17.1 The TreeUpdater class

(Mac version)

< 17.0 | 17.1 | 17.2 >

The TreeUpdater class updates three edge length proportions and (potentially) the tree topology using a modified version of the Larget and Simon (1999) LOCAL move for unrooted trees.

Create a new header file named tree_updater.hpp and copy into it the following class declaration.

#pragma once    

#include "updater.hpp"

namespace strom {

    class Chain;

    class TreeUpdater : public Updater {

        friend class Chain;

        public:

            typedef std::shared_ptr&lt; TreeUpdater &gt; SharedPtr;

                                                TreeUpdater();
                                                ~TreeUpdater();

            virtual double                      calcLogPrior();

        private:

            virtual void                        revert();
            virtual void                        proposeNewState();
        
            virtual void                        reset();

            double                              _orig_edgelen_top;
            double                              _orig_edgelen_middle;
            double                              _orig_edgelen_bottom;

            unsigned                            _case;
            bool                                _topology_changed;
            Node *                              _x;
            Node *                              _y;
            Node *                              _a;
            Node *                              _b;
    };

    // Member function bodies go here
    
}   

The constructor and destructor

This class can simply use the base class (Updater) version of the clear function in the constructor and, as usual, the destructor has no work to do.

    inline TreeUpdater::TreeUpdater() { 
        // std::cout &lt;&lt; "Creating a TreeUpdater" &lt;&lt; std::endl;
        Updater::clear();
        _name = "Tree Topol. and Edge Prop.";
        reset();
    } 

    inline TreeUpdater::~TreeUpdater() {
        // std::cout &lt;&lt; "Destroying a TreeUpdater" &lt;&lt; std::endl;
    }   

The reset member function

Recall that the reset function is called at the end of the Updater::update function to prepare the updater for the next update. Any temporary variables needed by an updater during the update process need to be re-initialized in this function, and this TreeUpdater has several of these temporary variables, most of which are needed to keep track of how to revert if the proposed tree is rejected.

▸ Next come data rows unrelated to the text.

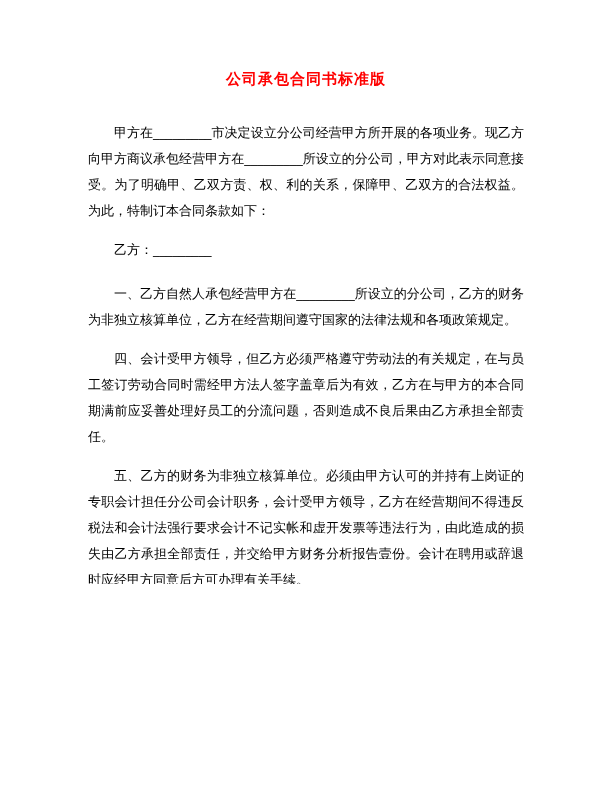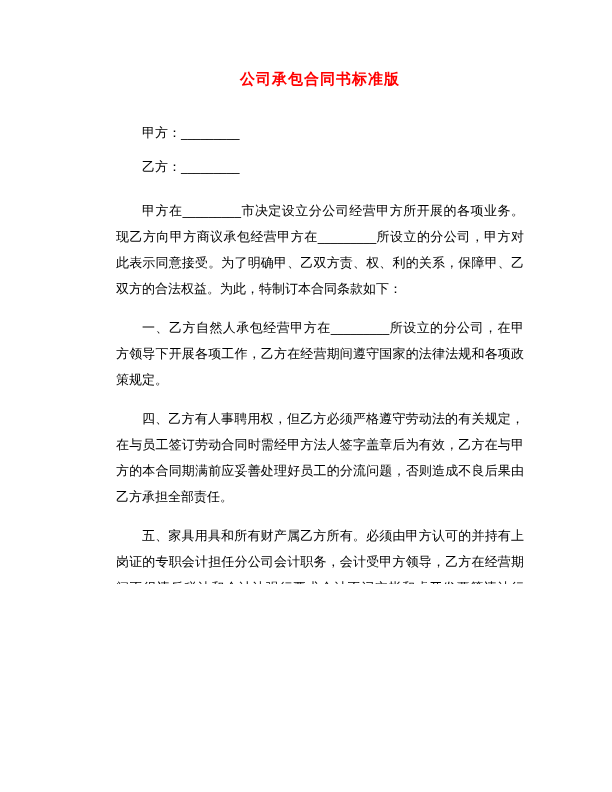"公司承包合同书标准版" .page { padding: 68px 88px 40px 116px -> 68px 88px 40px 88px }
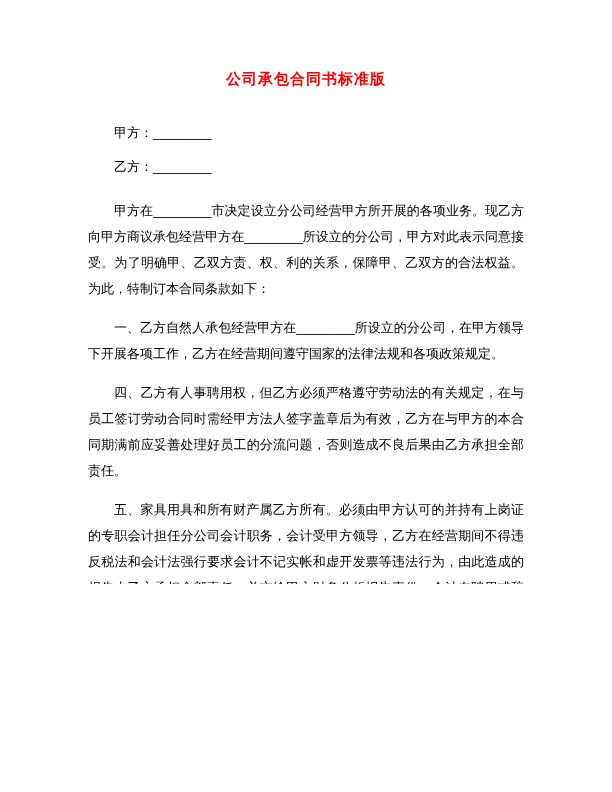"甲方：_________" p.para { html: <p>甲方：_________</p> -> none }
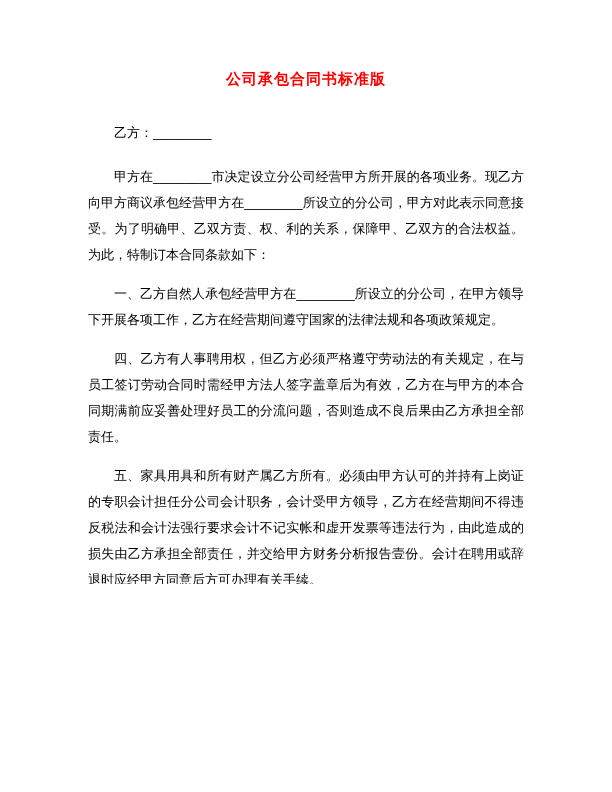"乙方：_________" p.para { order: before "甲方在_________市决定设立分公司经营甲方所开展的各项业务。现乙方向甲方商" -> after "甲方在_________市决定设立分公司经营甲方所开展的各项业务。现乙方向甲方商" }
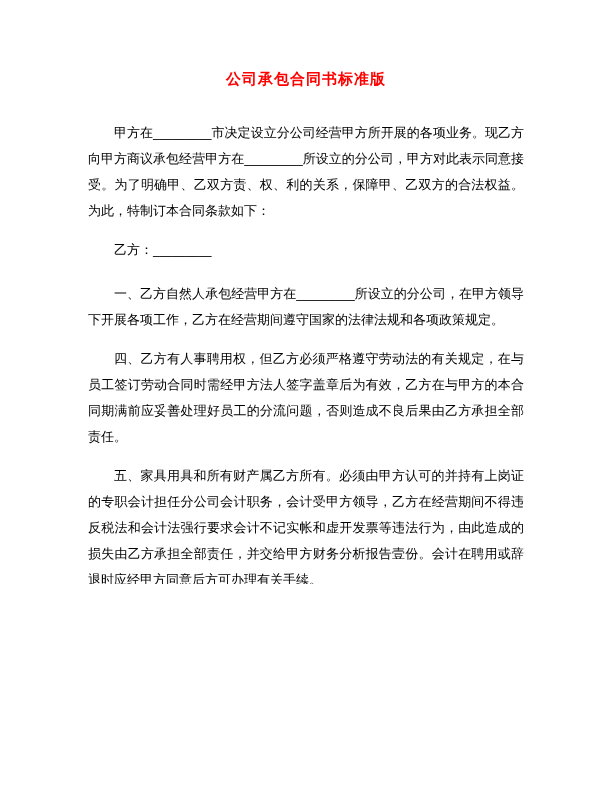"一、乙方自然人承包经营甲方在_________所设立的分公司，在甲方领导下开展各" p.para { text: 在甲方领导下开展各项工作 -> 乙方的财务为非独立核算单位 }
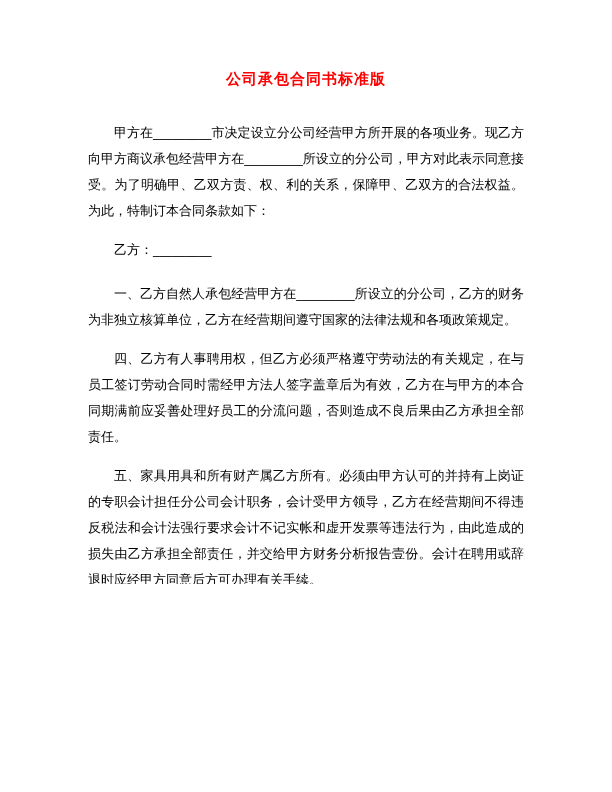"四、乙方有人事聘用权，但乙方必须严格遵守劳动法的有关规定，在与员工签订劳动合同时" p.para { text: 乙方有人事聘用权 -> 会计受甲方领导 }
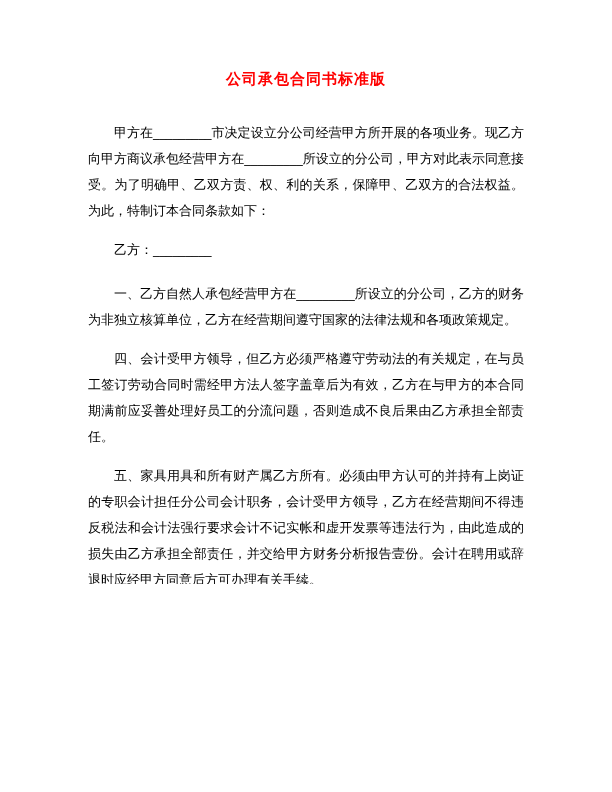"五、家具用具和所有财产属乙方所有。必须由甲方认可的并持有上岗证的专职会计担任分公" p.para { text: 家具用具和所有财产属乙方所有 -> 乙方的财务为非独立核算单位 }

    inline void TreeUpdater::reset() {  
        _topology_changed       = false;
        _orig_edgelen_top       = 0.0;
        _orig_edgelen_middle    = 0.0;
        _orig_edgelen_bottom    = 0.0;
        _log_hastings_ratio     = 0.0;
        _case                   = 0;
        _x                      = 0;
        _y                      = 0;
        _a                      = 0;
        _b                      = 0;
    }   

The calcLogPrior member function

Now that we’ve created the calcLogTopologyPrior function and (previously, in the Updater class) the calcEdgeLengthPrior function, the calcLogPrior function simply needs to call those two functions and return the sum of the values they calculate.

    inline double TreeUpdater::calcLogPrior() {   
        double log_topology_prior    = Updater::calcLogTopologyPrior();
        double log_edge_length_prior = Updater::calcLogEdgeLengthPrior();
        return log_topology_prior + log_edge_length_prior;
    }   

The proposeNewState member function

This function, which overrides one of the 3 pure virtual functions defined by the base class Updater, is unfortunately rather long and tedious owing to the fact that the first step in the Larget-Simon LOCAL move, which involves choosing 3 adjacent random internal edges, leads to 8 distinct possible proposed states. I’ve tried to make following the code in this function easier by creating diagrams in the comments showing the relationships among all the temporary variables, but to fully understand this function, you will need to read and understand the description of this move in the papers by Larget and Simon (1999). Keep in mind that we are modifying the original method; specifically we do not expand or contract the 3-edge segment before moving one of the attached nodes to a different place. This means that the Hastings ratio is 1.0 because the move is now symmetric, and the discussion of the Hastings ratio in Holder et al. (2005) is no longer relevant. The reason we can get away with this is that we will next create a TreeLengthUpdater class that will handle scaling the tree up or down, so we do not need to do any rescaling in the TreeUpdater proposal.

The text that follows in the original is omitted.